Fraction BBI JU project launched

Novel lignocellulose fractionation process for high purity lignin, hemicellulose and cellulose valorisation into added value products


A consortium of 12 partners from research and industry from 8 different countries sets out to develop the new generation of sustainable 2nd generation biorefineries in a 36-month project funded by the Bio-Based Industries Joint Undertaking (BBI JU) under the EU’s Horizon 2020 program.

Addressing the challenges of 2nd generation biorefineries

2nd generation biorefineries convert renewable, plant-based lignocellulosic biomass into energy and other beneficial chemical products. While they clearly open a promising path towards a less fossil-dependent, more sustainable future, 2nd generation biorefineries are currently held back by the challenges arising from the nature of their feedstock. The disruption of the highly complex structure of lignocellulose and the efficient separation into its three main components, cellulose, hemicellulose, and lignin, is technically demanding, and most current methods either require high energy consumption and are far too expensive to be implemented on large scale, or they rise environmental concerns. As a result, most 2nd generation biorefineries concentrate on one of these components and do not exploit the full potential of the feedstock.

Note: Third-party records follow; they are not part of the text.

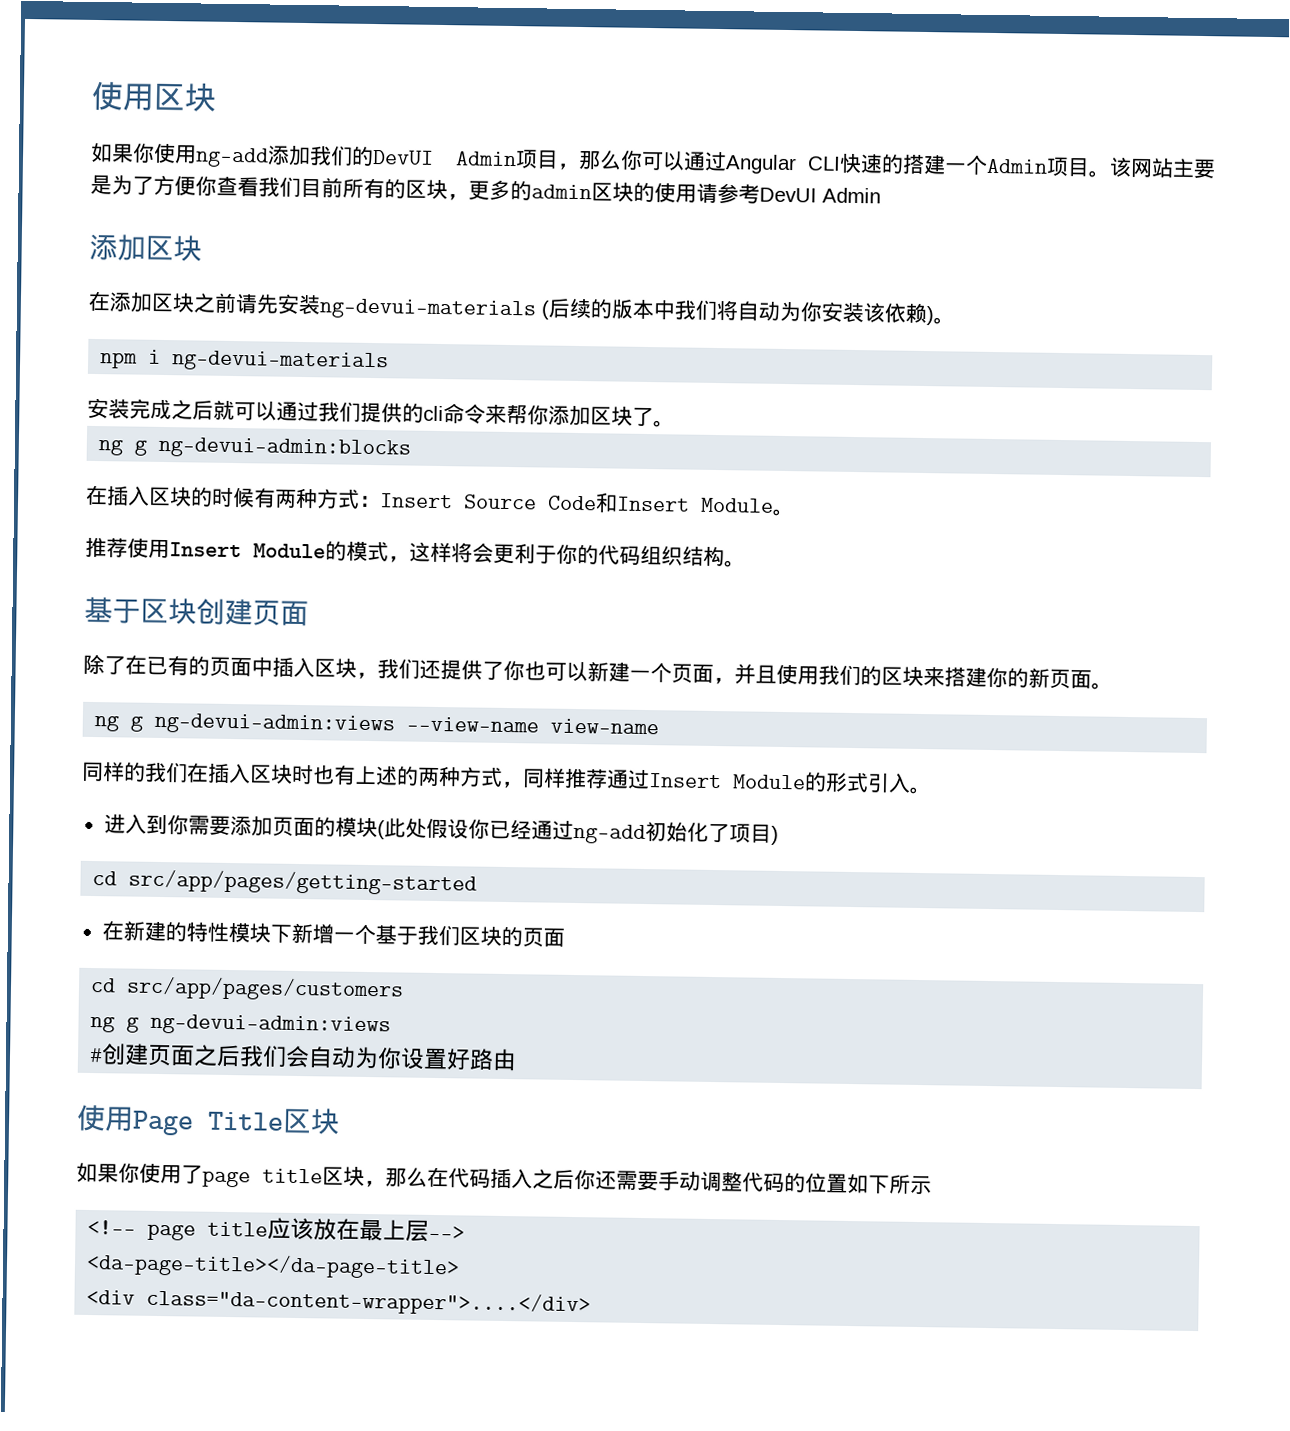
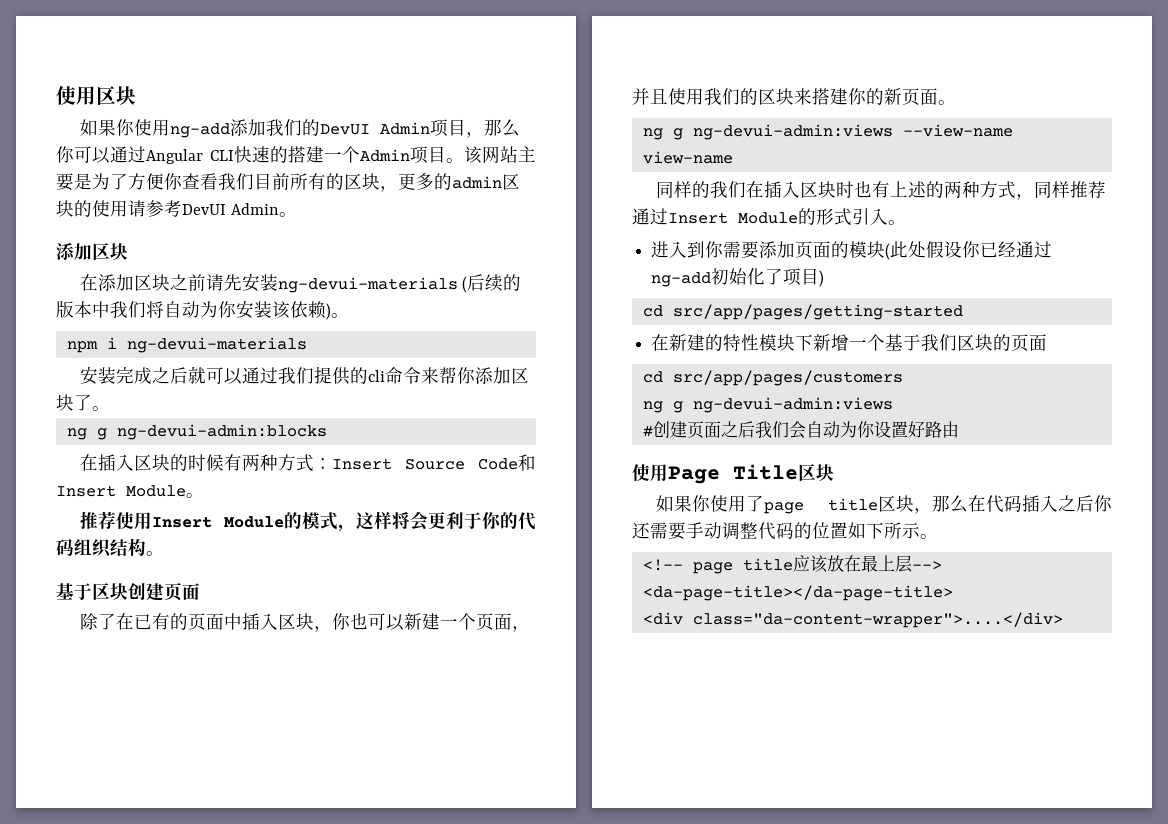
- 该网站主要是为了方便你查看我们目前所有的区块，更多的admin区块的使用请参考DevUI Admin
+ 该网站主要是为了方便你查看我们目前所有的区块，更多的admin区块的使用请参考DevUI Admin。
- 除了在已有的页面中插入区块，我们还提供了你也可以新建一个页面，并且使用我们的区块来搭建你的新页面。
+ 除了在已有的页面中插入区块，你也可以新建一个页面，并且使用我们的区块来搭建你的新页面。
- 如果你使用了page title区块，那么在代码插入之后你还需要手动调整代码的位置如下所示
+ 如果你使用了page title区块，那么在代码插入之后你还需要手动调整代码的位置如下所示。

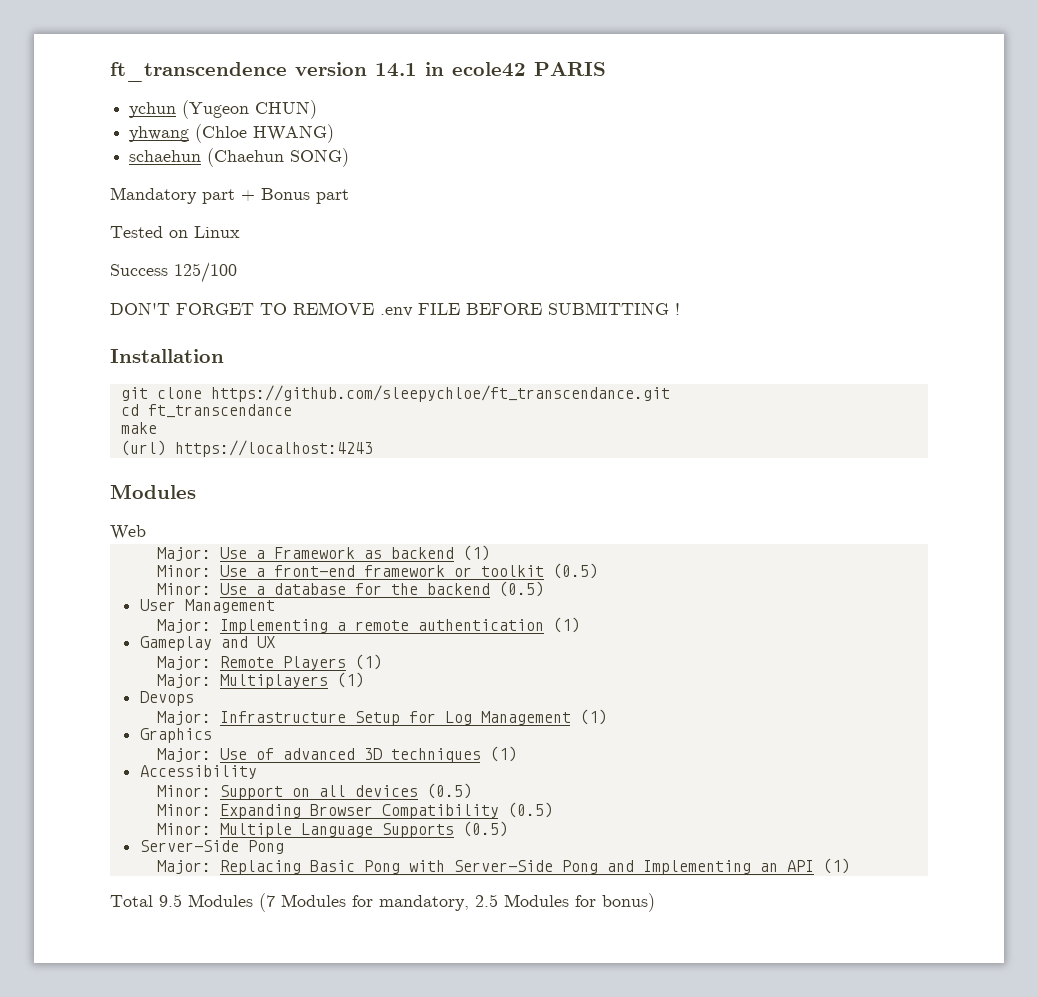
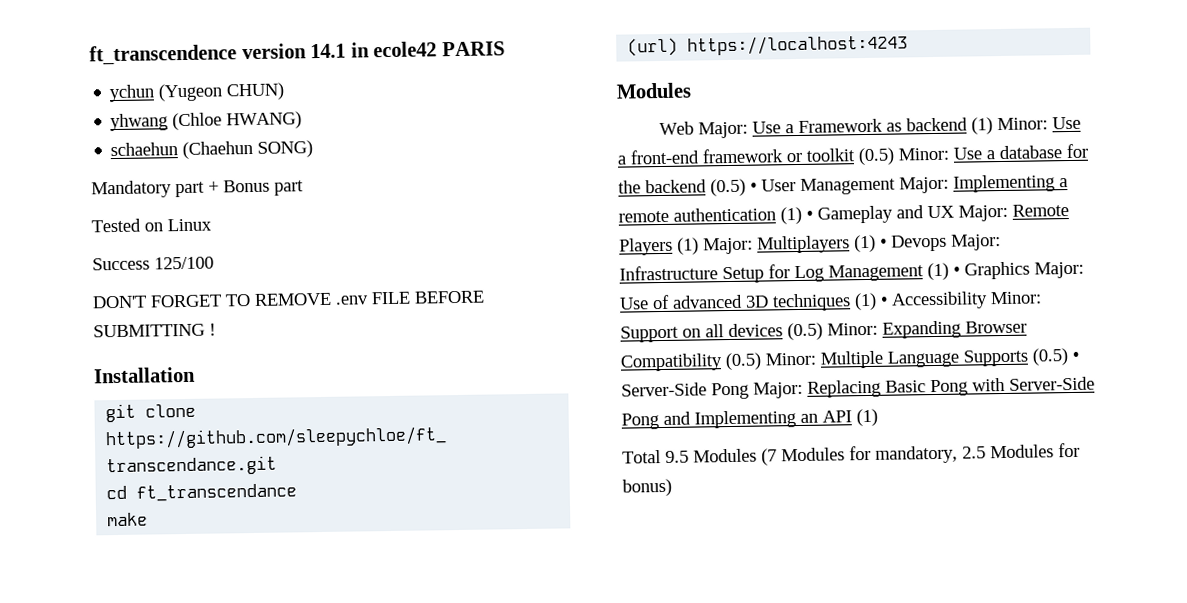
- Web
- Major:
+ Web Major:
- Use a Framework as backend (1)
- Minor:
+ Use a Framework as backend (1) Minor:
- Use a front-end framework or toolkit (0.5)
- Minor:
+ Use a front-end framework or toolkit (0.5) Minor:
- Use a database for the backend (0.5)
- User Management
- Major:
+ Use a database for the backend (0.5) • User Management Major:
- Implementing a remote authentication (1)
- Gameplay and UX
- Major:
+ Implementing a remote authentication (1) • Gameplay and UX Major:
- Remote Players (1)
- Major:
+ Remote Players (1) Major:
- Multiplayers (1)
- Devops
- Major:
+ Multiplayers (1) • Devops Major:
- Infrastructure Setup for Log Management (1)
- Graphics
- Major:
+ Infrastructure Setup for Log Management (1) • Graphics Major:
- Use of advanced 3D techniques (1)
- Accessibility
- Minor:
+ Use of advanced 3D techniques (1) • Accessibility Minor:
- Support on all devices (0.5)
- Minor:
+ Support on all devices (0.5) Minor:
- Expanding Browser Compatibility (0.5)
- Minor:
+ Expanding Browser Compatibility (0.5) Minor:
- Multiple Language Supports (0.5)
- Server-Side Pong
- Major:
+ Multiple Language Supports (0.5) • Server-Side Pong Major:

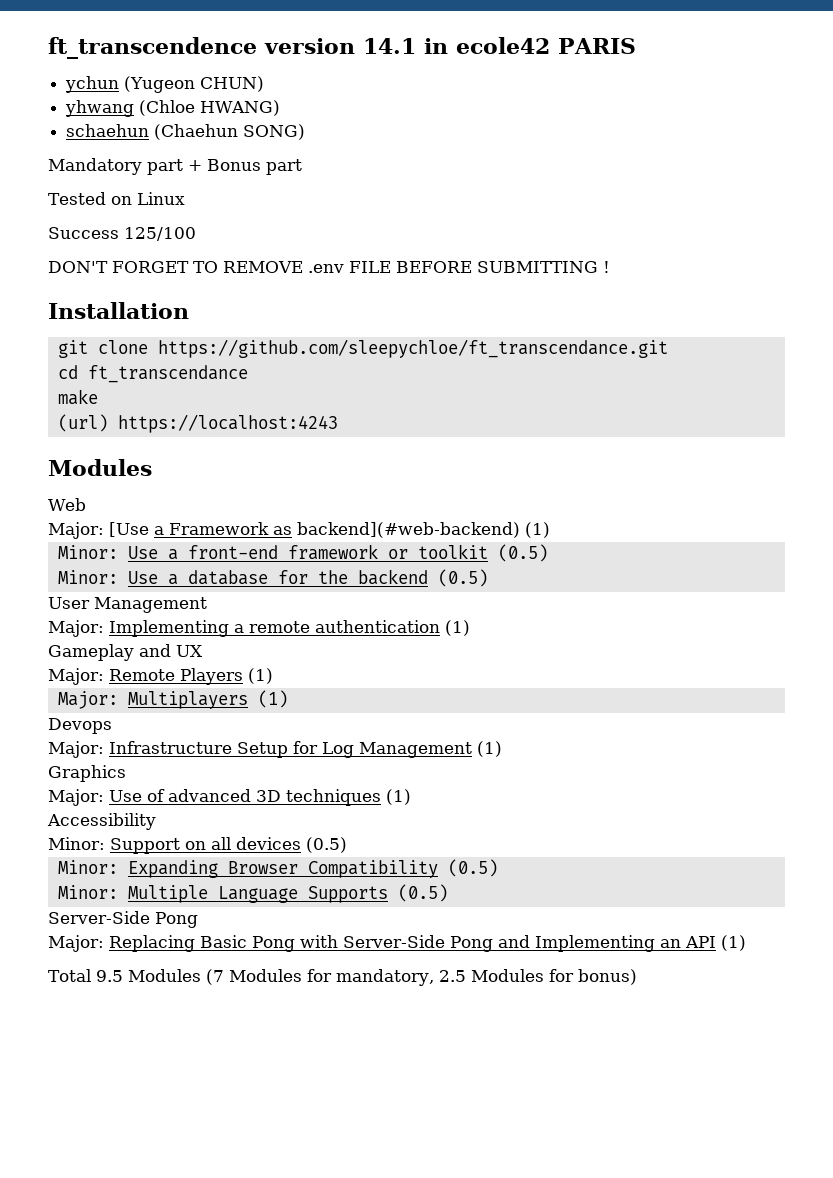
- Web Major: Use a Framework as backend (1) Minor:
+ Web
+ Major: [Use a Framework as backend](#web-backend) (1)
+ Minor:
- Use a front-end framework or toolkit (0.5) Minor:
+ Use a front-end framework or toolkit (0.5)
+ Minor:
- Use a database for the backend (0.5) • User Management Major:
+ Use a database for the backend (0.5)
+ User Management
+ Major:
- Implementing a remote authentication (1) • Gameplay and UX Major:
+ Implementing a remote authentication (1)
+ Gameplay and UX
+ Major:
- Remote Players (1) Major:
+ Remote Players (1)
+ Major:
- Multiplayers (1) • Devops Major:
+ Multiplayers (1)
+ Devops
+ Major:
- Infrastructure Setup for Log Management (1) • Graphics Major:
+ Infrastructure Setup for Log Management (1)
+ Graphics
+ Major:
- Use of advanced 3D techniques (1) • Accessibility Minor:
+ Use of advanced 3D techniques (1)
+ Accessibility
+ Minor:
- Support on all devices (0.5) Minor:
+ Support on all devices (0.5)
+ Minor:
- Expanding Browser Compatibility (0.5) Minor:
+ Expanding Browser Compatibility (0.5)
+ Minor:
- Multiple Language Supports (0.5) • Server-Side Pong Major:
+ Multiple Language Supports (0.5)
+ Server-Side Pong
+ Major:

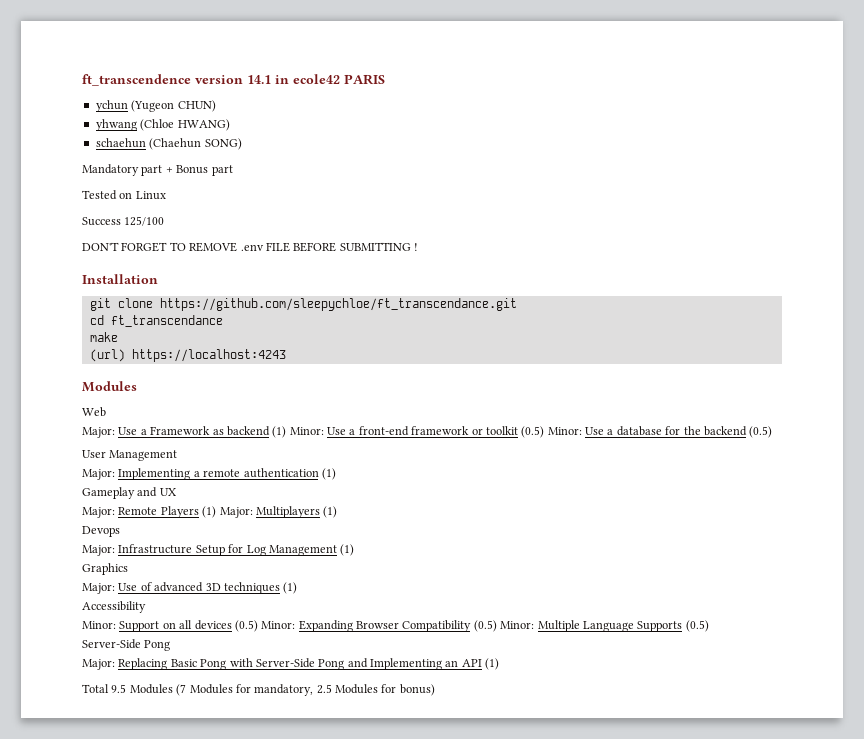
- Major: [Use a Framework as backend](#web-backend) (1)
- Minor: Use a front-end framework or toolkit (0.5)
- Minor: Use a database for the backend (0.5)
+ Major: Use a Framework as backend (1) Minor: Use a front-end framework or toolkit (0.5) Minor: Use a database for the backend (0.5)
- Major: Remote Players (1)
- Major: Multiplayers (1)
+ Major: Remote Players (1) Major: Multiplayers (1)
- Minor: Support on all devices (0.5)
- Minor: Expanding Browser Compatibility (0.5)
- Minor: Multiple Language Supports (0.5)
+ Minor: Support on all devices (0.5) Minor: Expanding Browser Compatibility (0.5) Minor: Multiple Language Supports (0.5)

A proposed paradigm shift for the complete value chain

FRACTION will demonstrate that multiple renewable chemicals and materials, such as polymers and resins, can be produced from lignocellulosic biomass in a sustainable way and at a competitive price. To achieve this ambitious goal, FRACTION will use a novel process, based on the green solvent γ-valerolactone (GVL), to break up and fractionate the lignocellulose. GVL is a very efficient solvent, but generally too expensive for large-scale use. FRACTION overcomes this hurdle by fully recycling the GVL in the process. But FRACTION will not stop there. The project will develop technologies to further process the three individual components obtained in the fractionation of the biomass. On the one hand, we will produce high-quality cellulose for the pulp and paper industry. On the other hand, the other two components, hemicellulose and lignin, will undergo further procedures to turn them into high added-value products. Finally, we will test the use of these sustainable materials for products such as insulation foams and adhesives. We will test different types of biomasses as feedstock, to make the process as flexible as possible. Biorefineries of the future should be able to use locally available biomass to facilitate logistics and avoid unsustainable supply chains. Our vision is to provide a roadmap towards integrated biorefineries that exploit the synergy between the forestry, pulp & paper, and agro-food sectors on the one side and the chemical and fuel industries on the other side.

Preparing novel scientific developments for future industrial application

Despite being primarily a research project, FRACTION aims to go beyond a demonstration of technical feasibility. The project also includes detailed analyses and simulation work to demonstrate that all processes are sustainable and economically viable. The project’s aim is to develop a process that, after the three years of project execution, is ready for scale-up to industrial application. The consortium is formed by a unique group of small and large enterprises and academic institutions, and other industrial stakeholders will be engaged in the project through workshops to spread the word and gather feedback about the industries’ needs and demands.


Nicole Doelker is a project manager at the Institute of Catalysis and Petrochemistry of the Spanish Council for Scientific Research (CSIC) in Madrid, where the group that coordinates FRACTION is located.